Not surprisingly this ran against the sensibilities of most people studying there, and Jed, of course, knew this. I really wonder how he measured success… by the size of the crowd that gathered around him? By the number of people who stopped to engage him? By seeing the same faces in the crowd again and again?

But then… there were rumors that some students would seek him out as he was closing down for the day, and Jed would invite them back to his home for dinner, discussion and prayer. The story went that once you had him one-on-one, Jed was a very thoughtful, caring man; not at all the bombastic demagogue that he portrayed on campus. Some students seemed to have a real relationship with Jed, quick to jump to his defense in the face of a particularly abusive opponent.

Eventually the show got old, and I lost interest. But Jed would expect this, I think. His ministry wasn’t designed for the long term, it was only to incite interest at the moment (and boy, did it ever do that) and get generally ambivalent students to stop and listen. I stopped, I listened, then I moved on.

If you would have told me at the time that, 12 years later, I would be a member of a church (even though my attendance has been spotty, at best) and had plans to bring up my children in the church… I would have thought you as crazy as Jed. But here I am.

Not that I think Brother Jed and his outrageous performances brought me to this point, just the opposite, I should think. It was the calm, seeming level-headedness of the people in our church who attracted us.

But I have to say, The Scientist and I would make more of an effort to attend if there was a chance that our pastor would start singling out people in the pews, calling them “whores” and telling us that we were all heading for a lake... of FIIIIIIRE!


#157 In which our hero considers the past.

There once was a time, long, long ago, when I had never been fired from a job. Leaving every job I’d ever had, from lowly busboy to the dreamed-of copywriter position, had been a matter of me saying, “hey boss, I have to put in my two-week notice.” Every job had led to another job, one that was more satisfying, paid better, and really advanced my career.

But that era ended in short order when I moved to Cleveland.
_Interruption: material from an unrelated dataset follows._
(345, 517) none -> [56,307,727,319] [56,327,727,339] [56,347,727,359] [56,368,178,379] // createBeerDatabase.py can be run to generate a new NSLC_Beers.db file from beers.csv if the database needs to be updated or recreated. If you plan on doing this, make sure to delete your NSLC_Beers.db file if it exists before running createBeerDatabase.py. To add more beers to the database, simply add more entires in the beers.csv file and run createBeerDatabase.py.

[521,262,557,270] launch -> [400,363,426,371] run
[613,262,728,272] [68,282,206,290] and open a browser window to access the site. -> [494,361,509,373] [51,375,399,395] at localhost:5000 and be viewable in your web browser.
When I was first laid off it was a real shock. It started an ugly spiral of jobs that were less and less satisfying, paid worse and didn’t end up lasting anyway. I was pretty much at the lowest point of my career, working for a sleazy direct mailer when I got the call from the agency I’m working at right now. Now, I’m not big on touchy-feely-what-doesn’t-kill-you-makes-you-stronger-motivational-BS, but I can honestly say that I’m a better copywriter now for all the shitty jobs/situations I’ve had to endure in the last few years.

Which may not be saying much, because when I first moved up to Cleveland, I was a real asshole.

At work, I mean. The Scientist can chime in to say if I was one at home too (I don’t think I was) but at work I was put-near unbearable.

Here’s the thing: advertising people tend to be kinda arrogant to start. I think it comes from the fact that our jobs require us to be experts in, well, nearly everything. We often have to put ourselves in the shoes of our customers (“Okay, I’m an 80-year-old grandmother, what features would be important to me in a deodorant?”) and master a great deal of information in a short amount of time (“I’ve reviewed your advertising from the last 40 years, and here’s why it hasn’t worked”) so sometimes we think we know everything. And man, I was the poster child for that at my first real agency.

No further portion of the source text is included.